Just because you have a wireless network, it doesn't mean that you can automatically "see" the other computers on it. First, computers must be set up in such a way so that they are visible to others on the network. In addition, the wireless profile that the computer is using may be set to hide the computer from view to others on the network, particularly if the computer is using a public wireless hotspot.
First, if you want to make all of the computers on your home network visible to each other, you will need to go into the Network and Sharing Center and make a few adjustments. First, make sure that Network Discovery is turned on. This option makes sure that you can see other computers on the network and that other computers can see your computer on the network. In addition, it allows you to access the shared resources of other computers.

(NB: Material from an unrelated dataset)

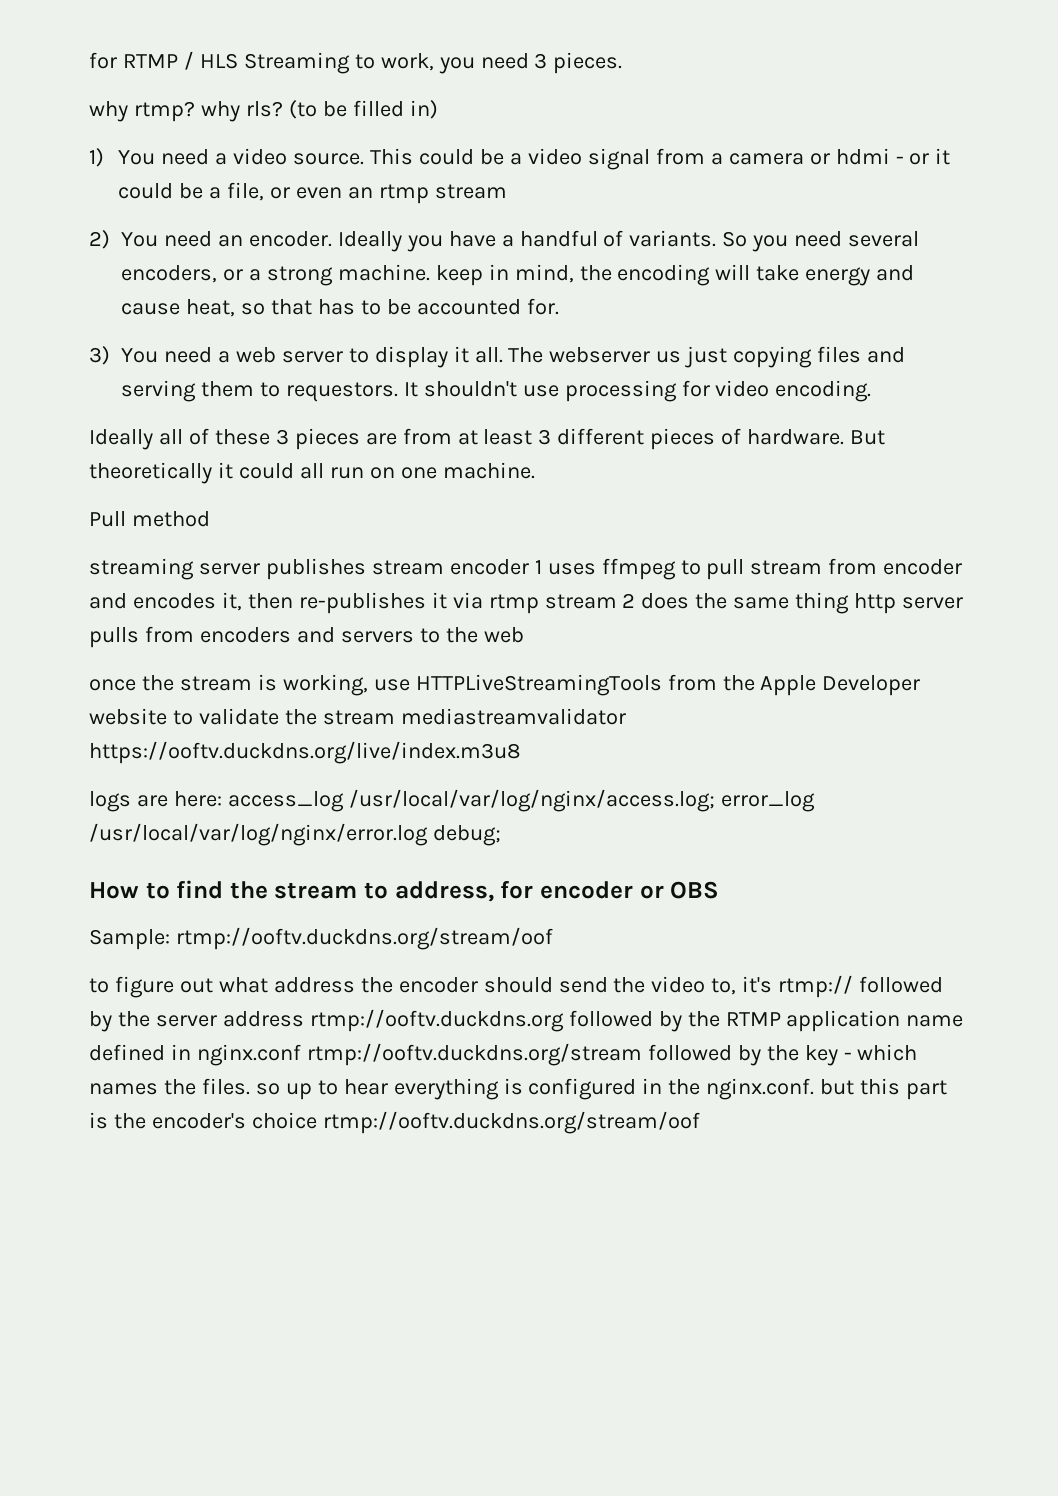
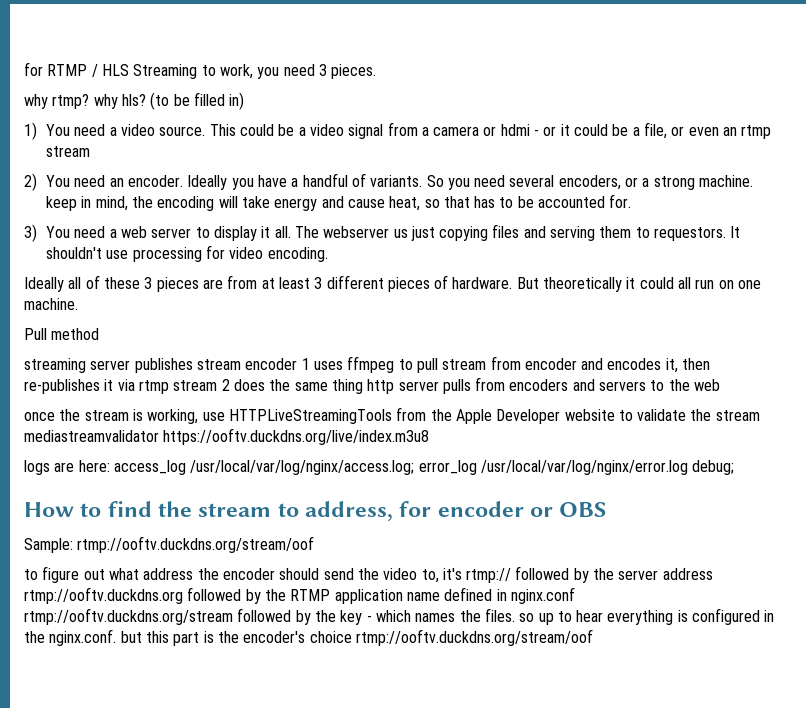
[245,101,283,117] rls? -> [121,94,146,106] hls?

If Network Discovery is turned on, click on the "View computers and devices" link under Tasks to see if you can see the other computers. You may need to turn on Network Discovery for the other computers as well.
Still can't see the computers on your network? Check to see what "Network Location" the various computers are using. For example, if one of the computers on your network location is set to "public," then you will not be able to see it. This is by design. After all, if you are at a public Wi-Fi hotspot such as a library or coffee house, would you want everyone else using the hotspot to be able to see your computer and explore its files?

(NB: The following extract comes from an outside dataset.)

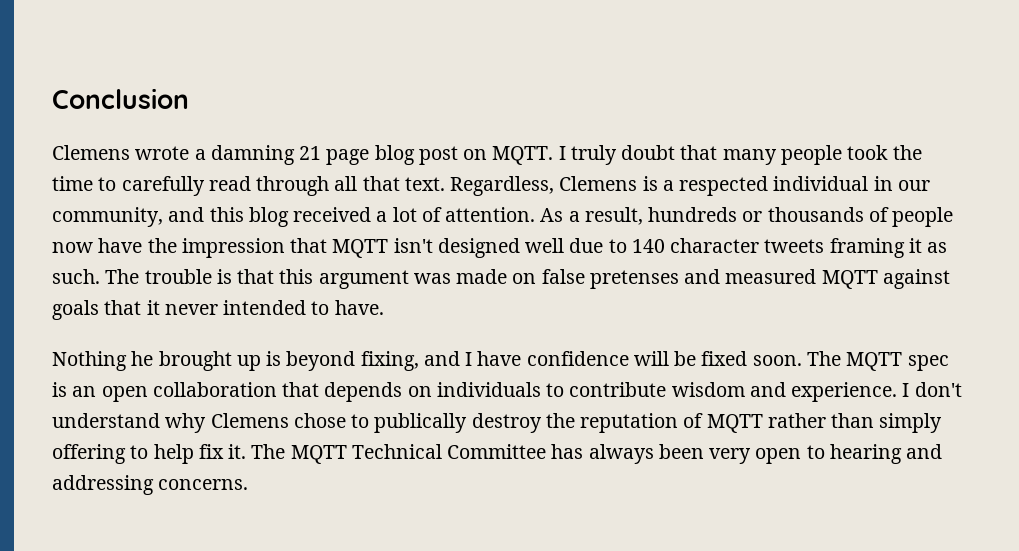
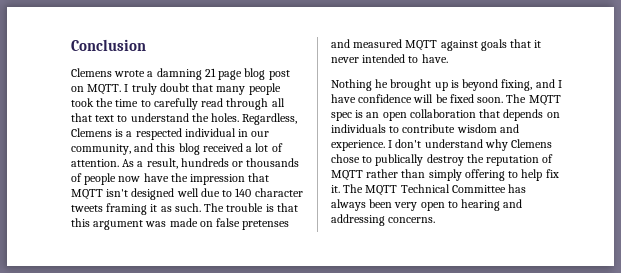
[404,177,445,191] text. -> [95,113,240,122] text to understand the holes.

You can double check what network location you are using by opening Windows Firewall which will display this information. To change the network location, go back into the Network and Sharing Center and click the link labeled "Customize." Click either Public or Private depending on your security needs at the time.
Once you have set up all computers with the correct Network Discovery and network locations, you should now be able to see the other computers on the network. Other settings to consider are whether or not to use public folders on the network and if you want to allow the other computers to browse the files of the hard drive. A good compromise involves sharing your files only to users who have a user account and password.